── Data ──
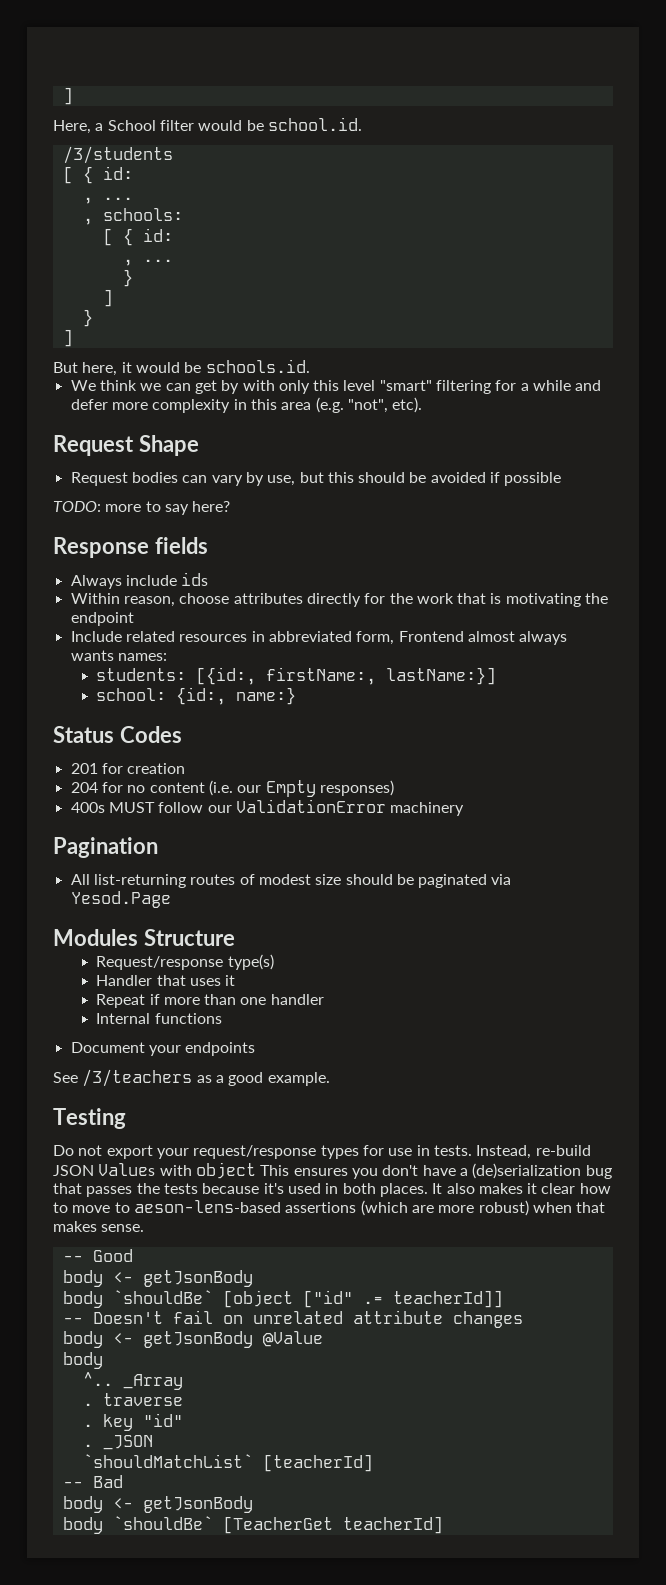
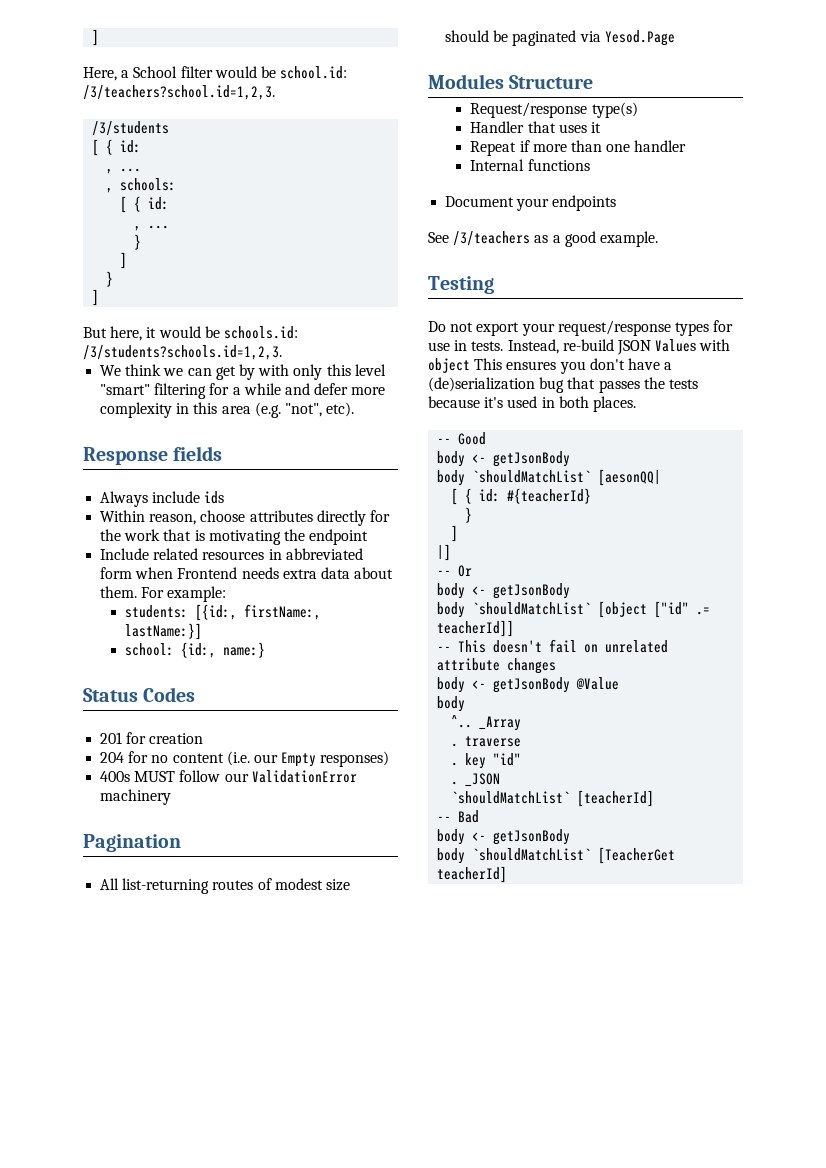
- Here, a School filter would be school.id.
+ Here, a School filter would be school.id: /3/teachers?school.id=1,2,3.
- But here, it would be schools.id.
+ But here, it would be schools.id: /3/students?schools.id=1,2,3.
- Request Shape
- Request bodies can vary by use, but this should be avoided if possible
- TODO: more to say here?
- Include related resources in abbreviated form, Frontend almost always wants names:
+ Include related resources in abbreviated form when Frontend needs extra data about them. For example:
- It also makes it clear how to move to aeson-lens-based assertions (which are more robust) when that makes sense.
- body `shouldBe` [object ["id" .= teacherId]]
+ body `shouldMatchList` [aesonQQ|
+ [ { id: #{teacherId}
+ }
+ ]
+ |]
+ -- Or
+ body <- getJsonBody
+ body `shouldMatchList` [object ["id" .= teacherId]]
- -- Doesn't fail on unrelated attribute changes
+ -- This doesn't fail on unrelated attribute changes
- body `shouldBe` [TeacherGet teacherId]
+ body `shouldMatchList` [TeacherGet teacherId]

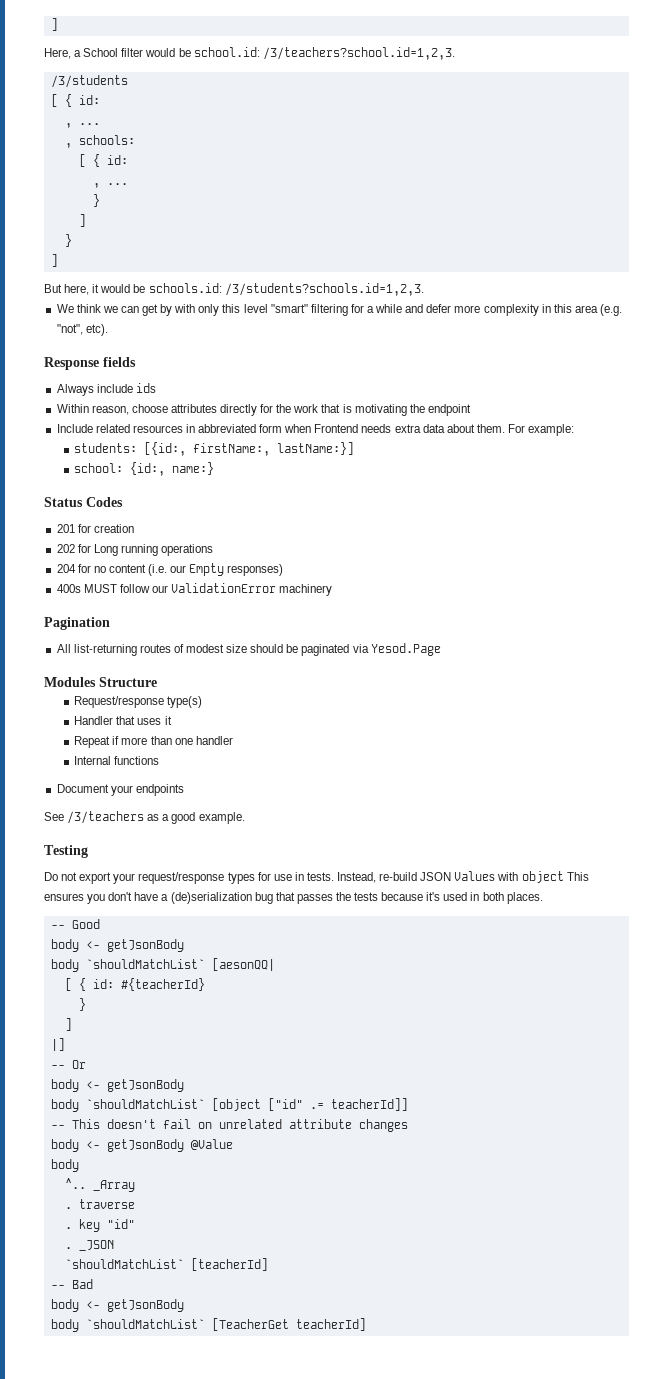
+ 202 for Long running operations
───
> [Problem]:
An exact copy of all the data above is required; omit any pictures.

> [Answer]:
- Here, a School filter would be school.id.
+ Here, a School filter would be school.id: /3/teachers?school.id=1,2,3.
- But here, it would be schools.id.
+ But here, it would be schools.id: /3/students?schools.id=1,2,3.
- Request Shape
- Request bodies can vary by use, but this should be avoided if possible
- TODO: more to say here?
- Include related resources in abbreviated form, Frontend almost always wants names:
+ Include related resources in abbreviated form when Frontend needs extra data about them. For example:
- It also makes it clear how to move to aeson-lens-based assertions (which are more robust) when that makes sense.
- body `shouldBe` [object ["id" .= teacherId]]
+ body `shouldMatchList` [aesonQQ|
+ [ { id: #{teacherId}
+ }
+ ]
+ |]
+ -- Or
+ body <- getJsonBody
+ body `shouldMatchList` [object ["id" .= teacherId]]
- -- Doesn't fail on unrelated attribute changes
+ -- This doesn't fail on unrelated attribute changes
- body `shouldBe` [TeacherGet teacherId]
+ body `shouldMatchList` [TeacherGet teacherId]

+ 202 for Long running operations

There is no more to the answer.